» **YOUR INSTRUCTIONS**: Go to the line containing "esitusloendid, mis kord päevas automaatselt alla tõmmatakse)" in the records below and print it and every following line exactly, on through the line containing "Üleriigilise küsitluse tulemused", then stop.

» **INFORMATION PROVIDED**:

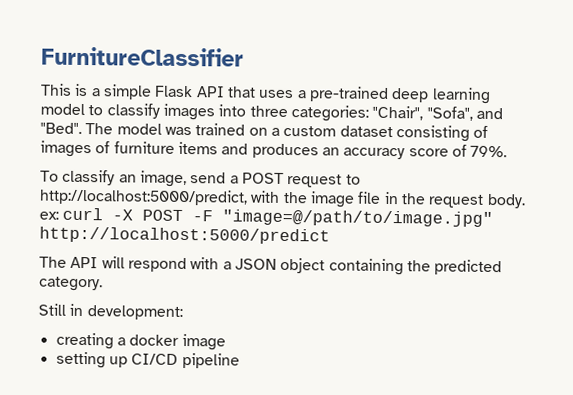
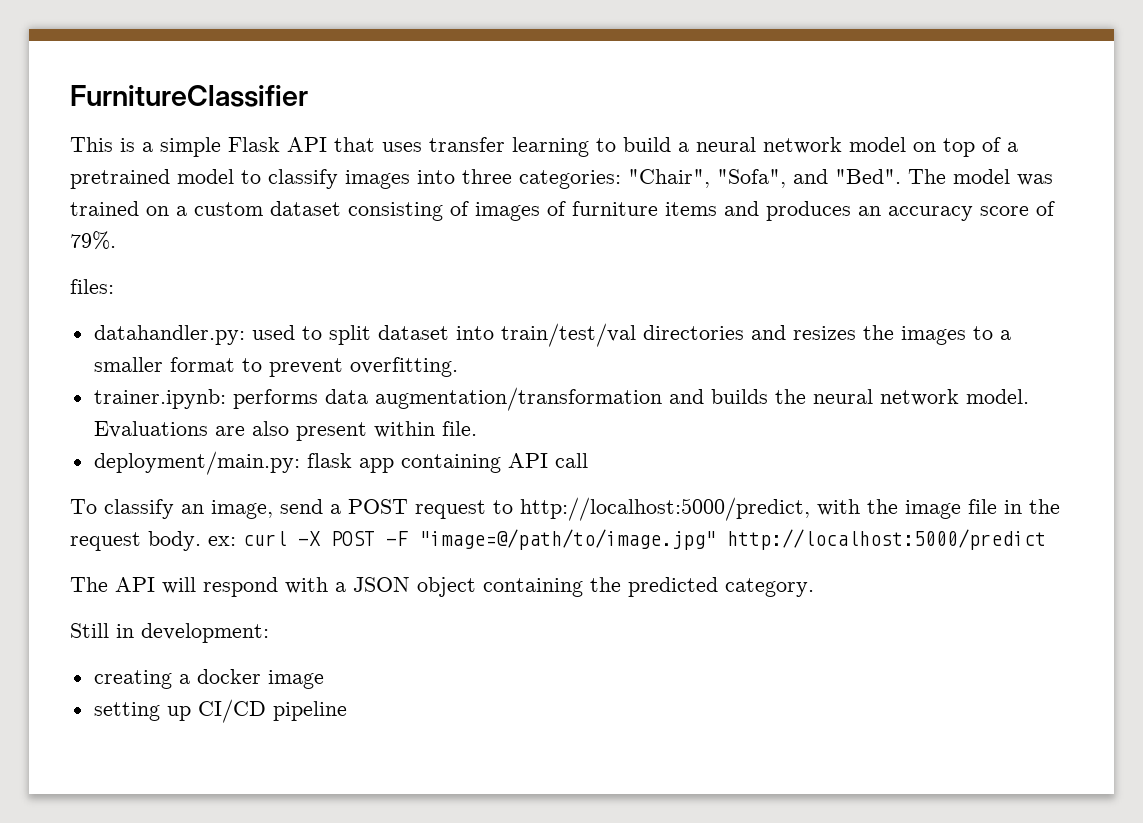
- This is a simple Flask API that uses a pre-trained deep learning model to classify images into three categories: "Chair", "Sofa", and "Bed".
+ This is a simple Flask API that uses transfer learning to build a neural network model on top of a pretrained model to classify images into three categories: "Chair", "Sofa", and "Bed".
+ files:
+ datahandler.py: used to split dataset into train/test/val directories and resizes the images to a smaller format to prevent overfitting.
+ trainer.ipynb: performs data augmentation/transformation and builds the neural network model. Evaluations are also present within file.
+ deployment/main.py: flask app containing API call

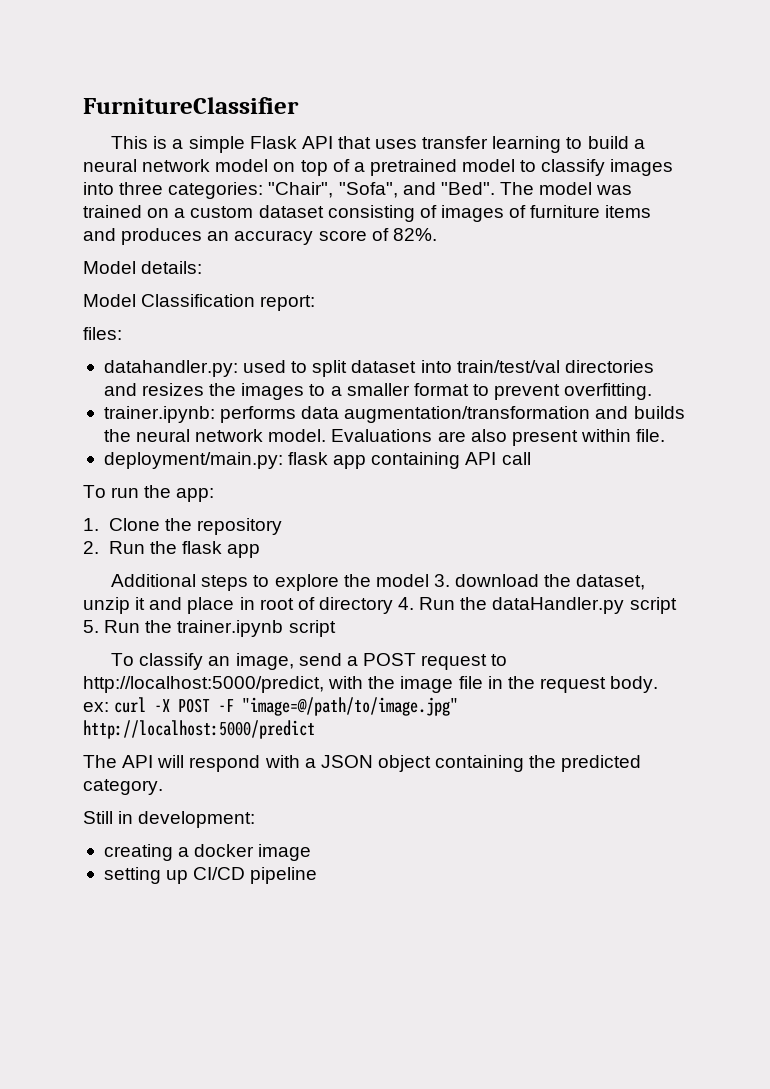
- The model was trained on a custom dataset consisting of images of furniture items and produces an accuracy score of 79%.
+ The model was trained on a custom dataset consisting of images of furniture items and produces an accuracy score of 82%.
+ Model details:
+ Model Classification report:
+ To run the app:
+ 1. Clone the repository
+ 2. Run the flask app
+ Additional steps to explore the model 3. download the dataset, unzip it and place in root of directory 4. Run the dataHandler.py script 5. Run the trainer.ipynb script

---

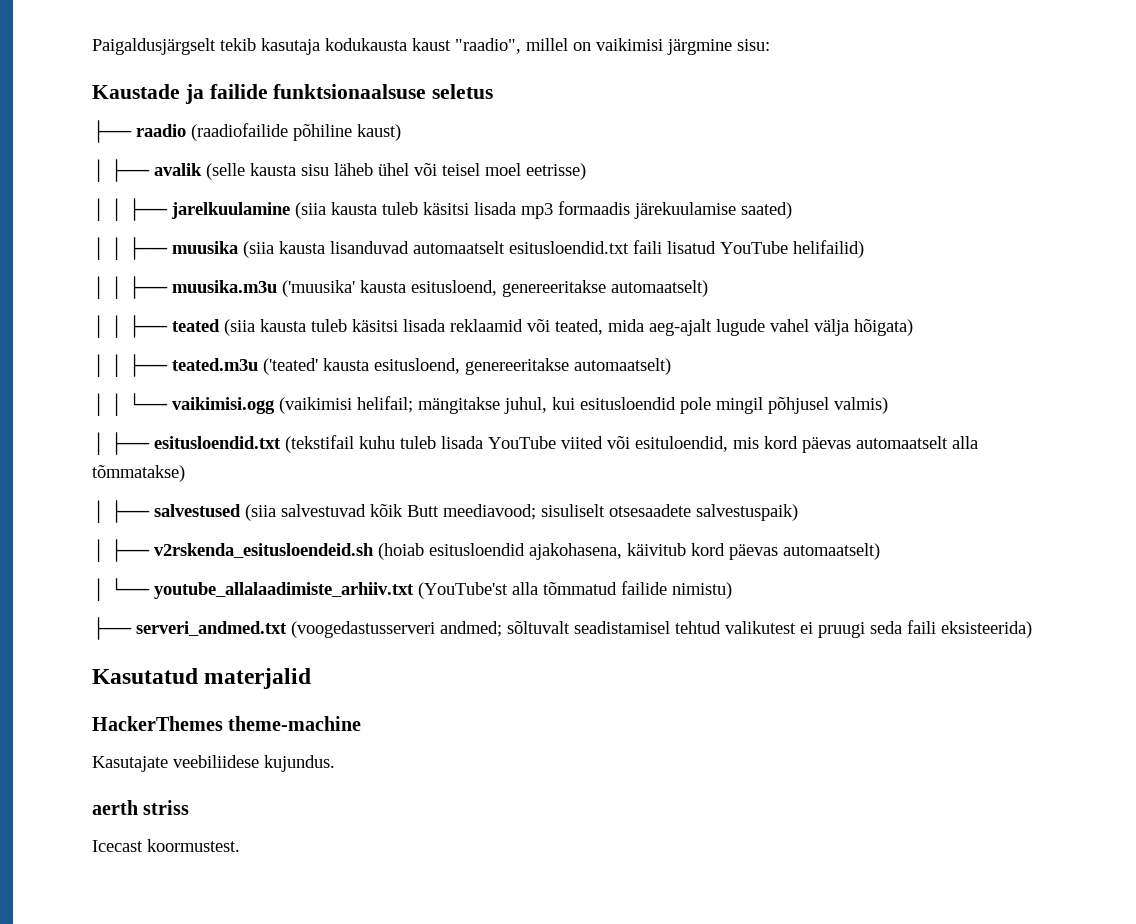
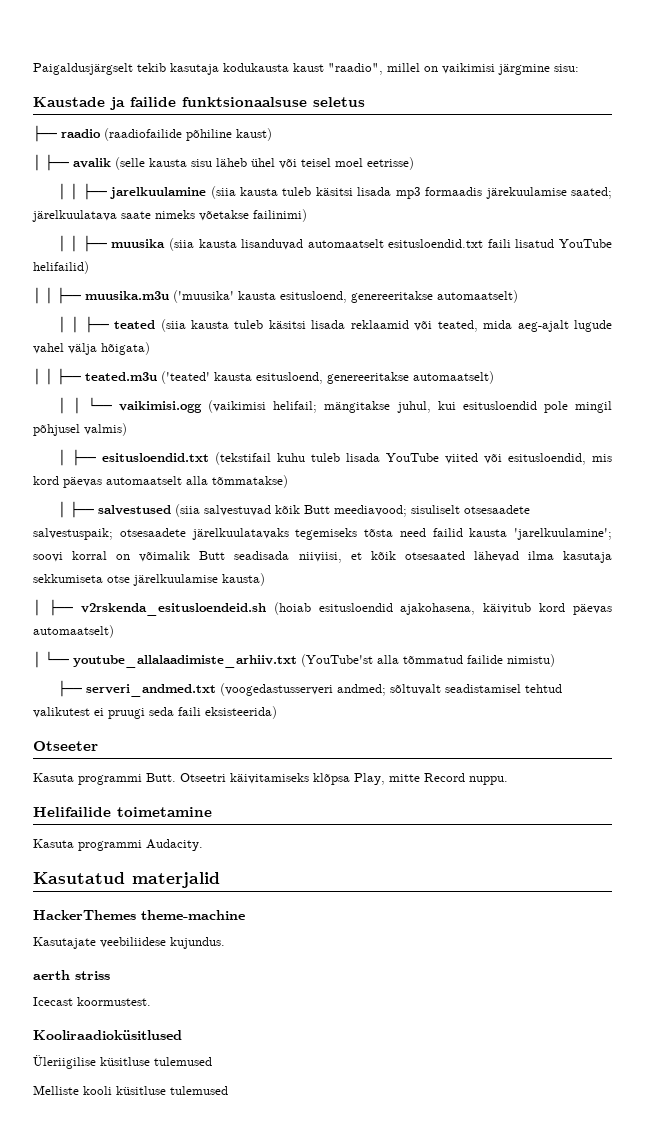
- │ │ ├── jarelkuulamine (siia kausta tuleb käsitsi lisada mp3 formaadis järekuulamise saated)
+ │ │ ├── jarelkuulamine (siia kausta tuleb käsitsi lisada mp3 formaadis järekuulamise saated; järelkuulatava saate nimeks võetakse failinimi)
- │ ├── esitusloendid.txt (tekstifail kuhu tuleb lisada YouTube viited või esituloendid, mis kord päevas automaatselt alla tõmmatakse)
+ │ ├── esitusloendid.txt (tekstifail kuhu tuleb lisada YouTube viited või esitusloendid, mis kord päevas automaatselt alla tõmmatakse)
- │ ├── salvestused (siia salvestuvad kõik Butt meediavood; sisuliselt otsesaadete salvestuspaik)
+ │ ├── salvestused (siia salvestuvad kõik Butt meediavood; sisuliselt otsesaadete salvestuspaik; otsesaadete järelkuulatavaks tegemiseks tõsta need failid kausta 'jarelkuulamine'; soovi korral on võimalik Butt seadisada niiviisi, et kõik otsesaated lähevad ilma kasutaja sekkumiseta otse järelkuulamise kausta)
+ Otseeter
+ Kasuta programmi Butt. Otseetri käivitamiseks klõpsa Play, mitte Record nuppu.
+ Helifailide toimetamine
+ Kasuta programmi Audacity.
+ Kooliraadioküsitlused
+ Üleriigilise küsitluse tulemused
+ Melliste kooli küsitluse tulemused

» **RESPONSE BOX**:
+ │ ├── esitusloendid.txt (tekstifail kuhu tuleb lisada YouTube viited või esitusloendid, mis kord päevas automaatselt alla tõmmatakse)
- │ ├── salvestused (siia salvestuvad kõik Butt meediavood; sisuliselt otsesaadete salvestuspaik)
+ │ ├── salvestused (siia salvestuvad kõik Butt meediavood; sisuliselt otsesaadete salvestuspaik; otsesaadete järelkuulatavaks tegemiseks tõsta need failid kausta 'jarelkuulamine'; soovi korral on võimalik Butt seadisada niiviisi, et kõik otsesaated lähevad ilma kasutaja sekkumiseta otse järelkuulamise kausta)
+ Otseeter
+ Kasuta programmi Butt. Otseetri käivitamiseks klõpsa Play, mitte Record nuppu.
+ Helifailide toimetamine
+ Kasuta programmi Audacity.
+ Kooliraadioküsitlused
+ Üleriigilise küsitluse tulemused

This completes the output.